Estaba de pie observando su figura
danzando en la perversa penumbra gracias a la ventana que daba a la
avenida principal. Era una boardilla diminuta, un agujero en mitad
del paraíso que teníamos a nuestros pies, pero podíamos llamarla
hogar gracias a un pequeño alquiler que nos quitaba el pan de la
boca. Se encontraba desnudo y con gesto impúdico me llamó. Su
sonrisa era demasiado lasciva y sus ojos dos gemas de color caoba que
me calentaban más que el fuego de una buena hoguera. Me acerqué a
él, coloqué mis manos sobre sus caderas sin miedo y sin respeto,
mientras sus carnosos labios se movían sin sonido alguno. Entonces,
cuando estuve a punto de besarlo, se esfumó y todo se volvió negro.
Desperté en el barco. Me di cuenta que
aquella escena pertenecía a un pasado que parecía demasiado lejano.

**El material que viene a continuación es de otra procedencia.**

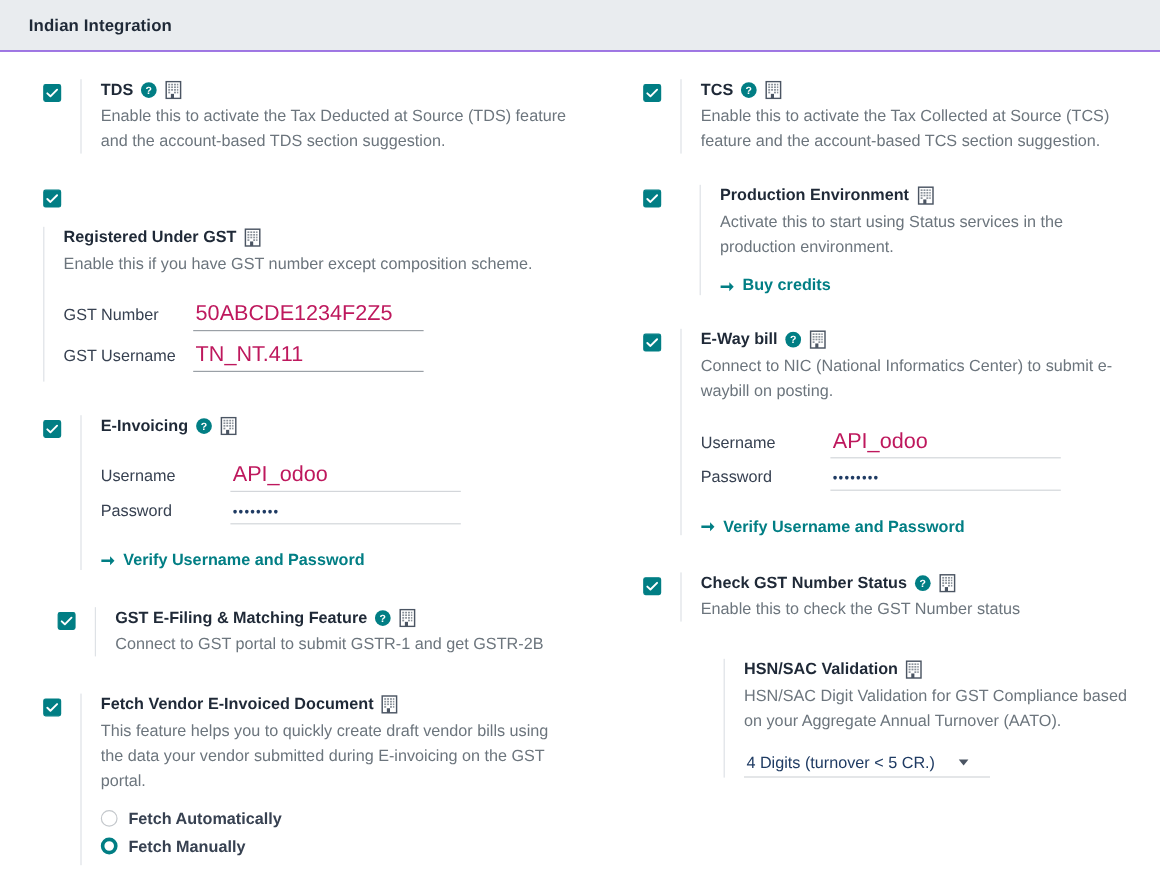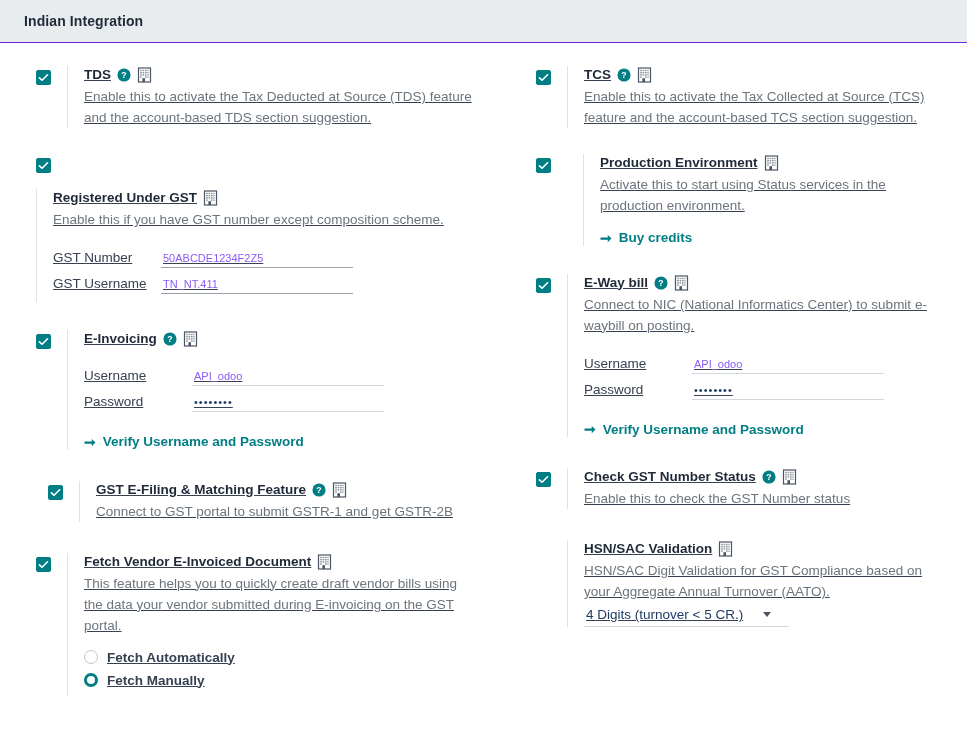--- a/index.html
+++ b/index.html
@@ -37,7 +37,6 @@
   
   .settings-body {
     padding: 14px 0 0 0;
-    text-decoration: underline;
   }
   .settings-grid {
     display: grid;

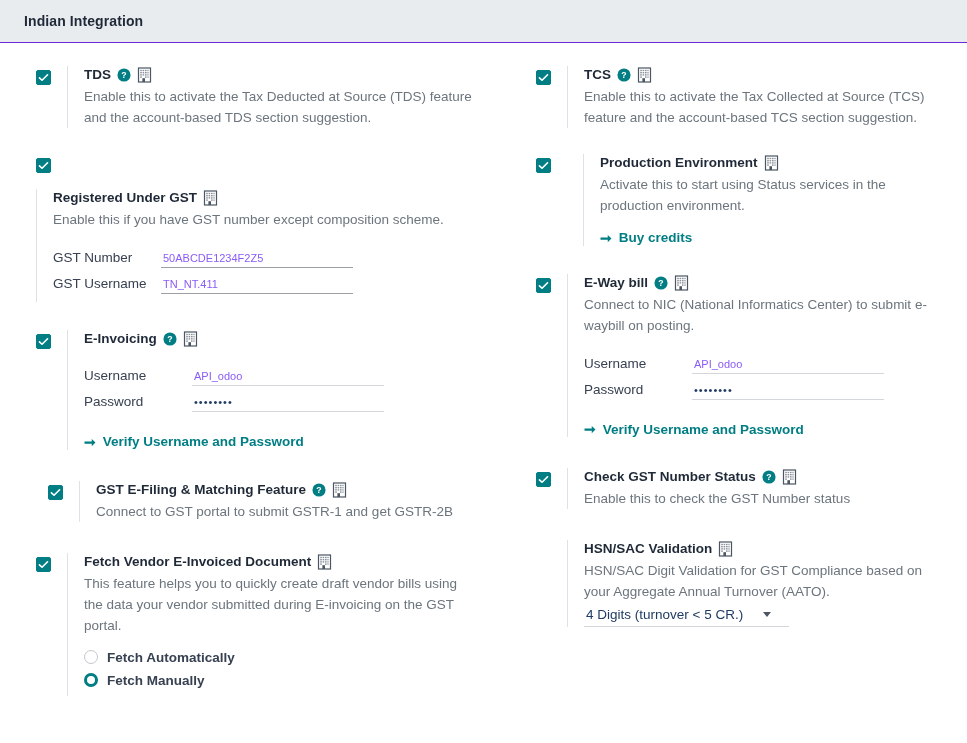--- a/index.html
+++ b/index.html
@@ -139,8 +139,8 @@
     border-bottom: 1px solid #9aa0a6;
     background: transparent;
     font-family: "Liberation Sans", sans-serif;
-    font-size: 11px;
-    color: #8b5cf6;
+    font-size: 18px;
+    color: #be185d;
     padding: 1px 2px 3px 2px;
     outline: none;
   }

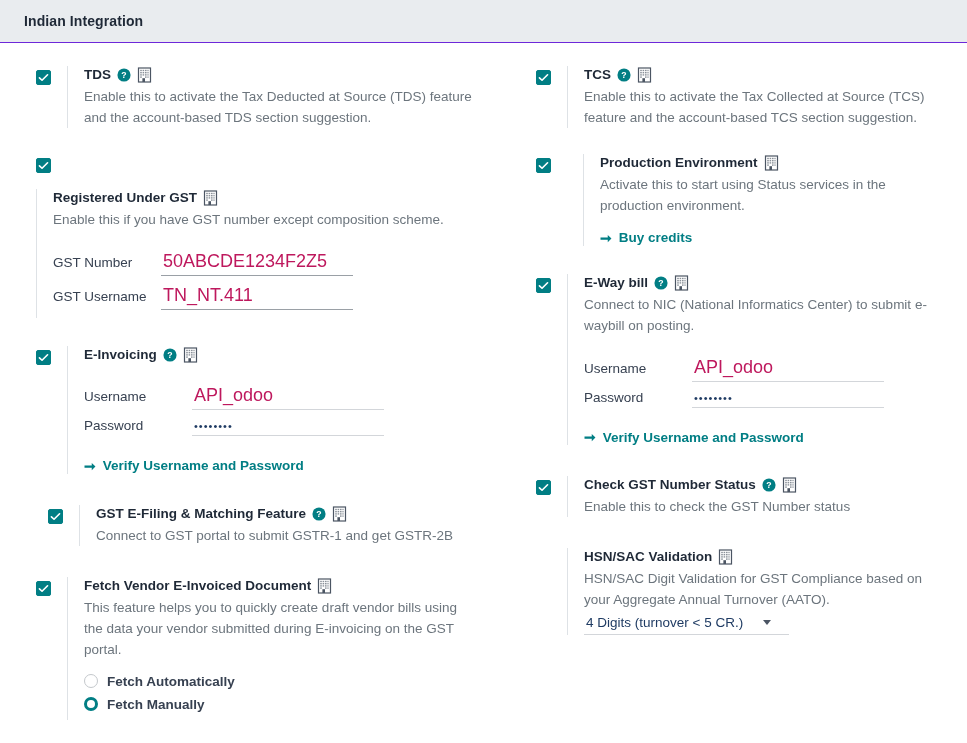--- a/index.html
+++ b/index.html
@@ -691,7 +691,7 @@
         </div>
       </div>
 
-      <div class="setting no-box" style="padding-top:22px;">
+      <div class="setting no-box" style="padding-top:22px;gap:36px;">
         <div class="cb-cell"></div>
         <div class="setting-content">
           <div class="setting-title">

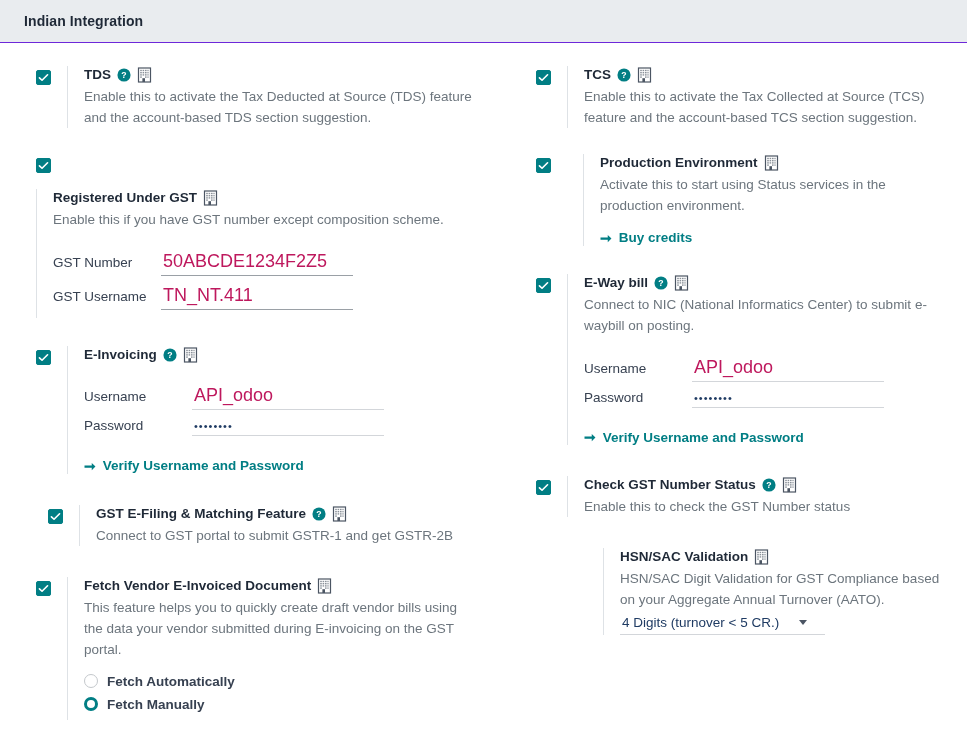--- a/index.html
+++ b/index.html
@@ -202,7 +202,7 @@
 
   
   .select-wrap {
-    margin-top: 4px;
+    margin-top: 16px;
     position: relative;
     width: 205px;
   }

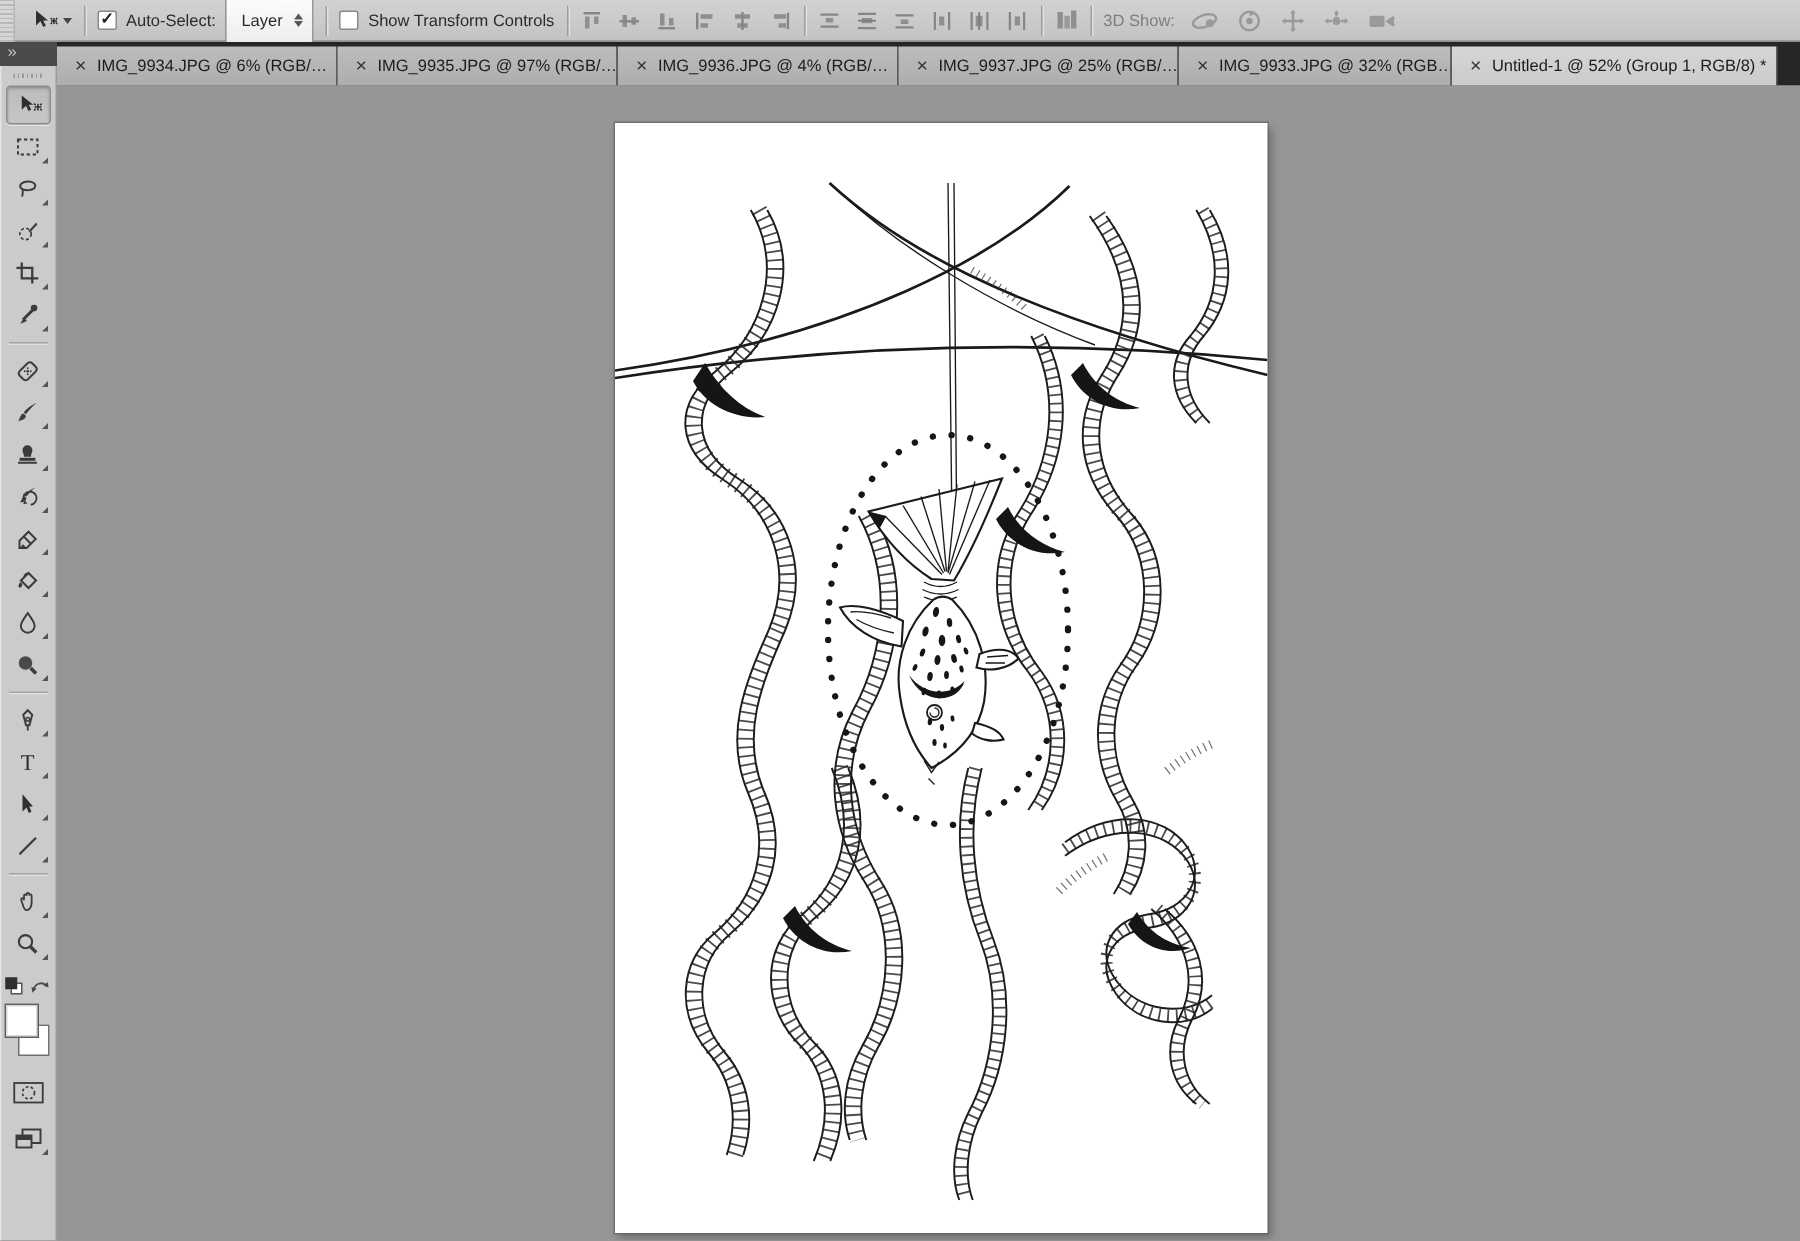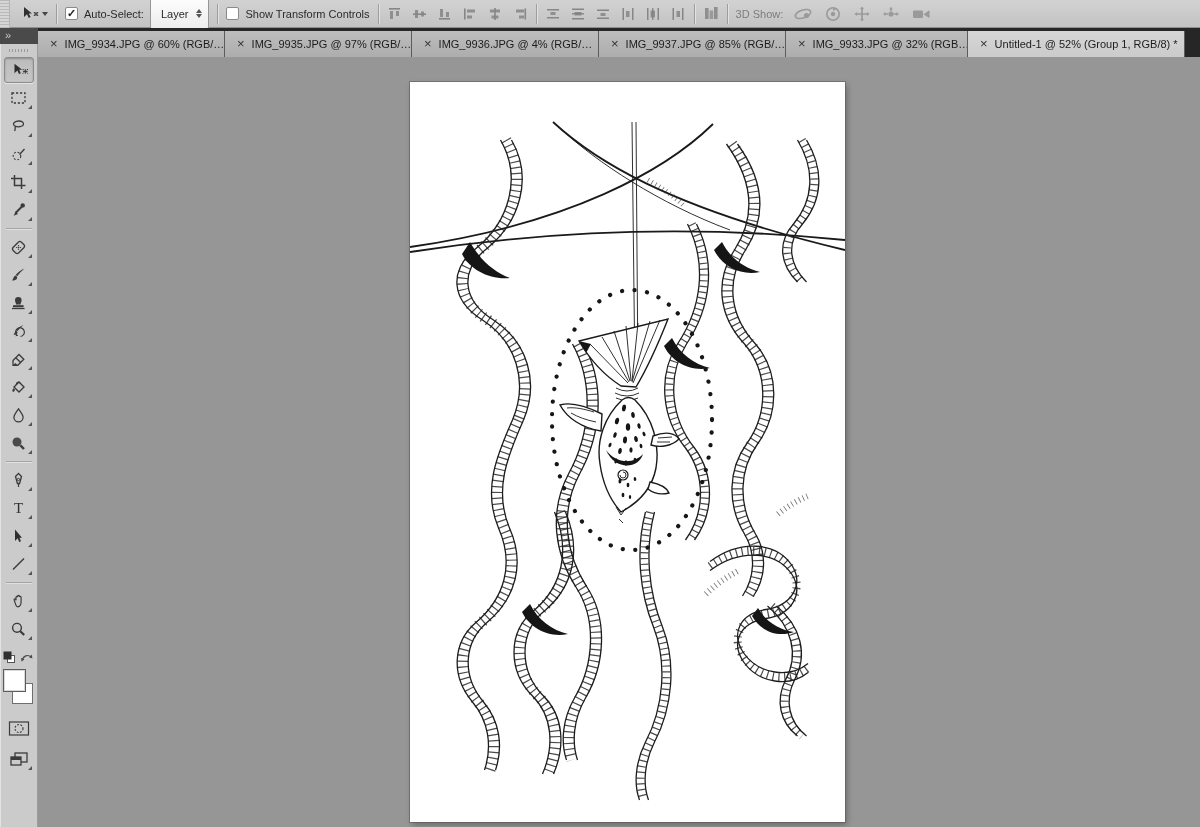--- a/index.html
+++ b/index.html
@@ -232,7 +232,7 @@
     <div class="tabs">
       <div class="tab" style="width:187px">
         <span class="tab-close">×</span>
-        <span>IMG_9934.JPG @ 60% (RGB/…</span>
+        <span>IMG_9934.JPG @ 6% (RGB/…</span>
       </div>
       <div class="tab" style="width:187px">
         <span class="tab-close">×</span>

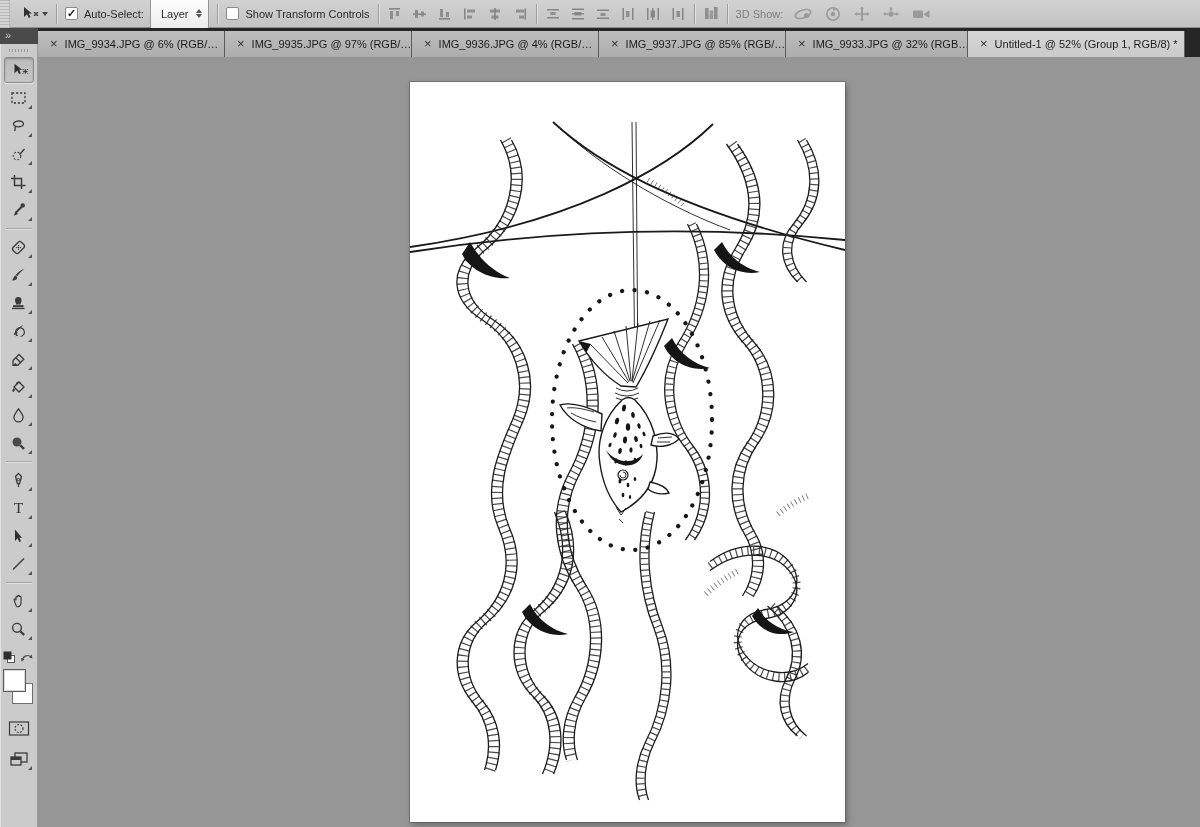--- a/index.html
+++ b/index.html
@@ -244,7 +244,7 @@
       </div>
       <div class="tab" style="width:187px">
         <span class="tab-close">×</span>
-        <span>IMG_9937.JPG @ 85% (RGB/…</span>
+        <span>IMG_9937.JPG @ 25% (RGB/…</span>
       </div>
       <div class="tab" style="width:182px">
         <span class="tab-close">×</span>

Había pasado apenas un año de aquel encuentro. Fueron los días
previos al secuestro que padecí tras la interpretación de Leilo en
el teatro. Magnus no existía en aquella bohemia y perversa noche.
Nada de lo que ahora sé existía. Nicolas vibraba como vibraban las
cuerdas de su violín. El mundo entero había postrado ahora a mis
pies y se mostraba más salvaje que nunca.
Me incorporé tembloroso. Mi garganta
estaba seca. Mis ojos dolían y estaban húmedos. Sabía que había
llorado. Comprendía lo horrible que debía verme con diminutos
caminos sanguinolentos por mis mejillas. Jadeé y gruñí apretando
los puños. Gabrielle estaba en su camarote. Pronto llegaríamos al
Cairo. Algo me decía que no había tenido ese sueño por nada. Mi
corazón latía confuso y deseé cruzar un par de palabras con ella,
pero me contuve. Sólo me senté en el sofá de aquella lujosa
habitación y sentí el vaivén de las olas. Alcanzaríamos puerto en
menos de dos horas.
—Nicolas, Nicolas, Nicolas...
—jadeaba entre balbuceos.
Extrañaba decir su nombre. Odiaba
haberlo odiado. Detestaba saber que mi alma estaba intranquila y
sospechaba que algo perverso le había sucedido. Esos ojos brillaban
más que luceros en el firmamento oscuro de aquella misma noche. Una
noche que parecía tener por cielo una capa de seda negra. Miré por
el ojo de buey y contemplé la costa no muy lejos. Quise tirarme al
mar y nadar hasta el hotel donde permaneceríamos unos días. Deseé
hacerlo. Por supuesto, no lo hice. Me quedé allí sentado llevándome
las manos al rostro y restregando mis lágrimas por mis mejillas.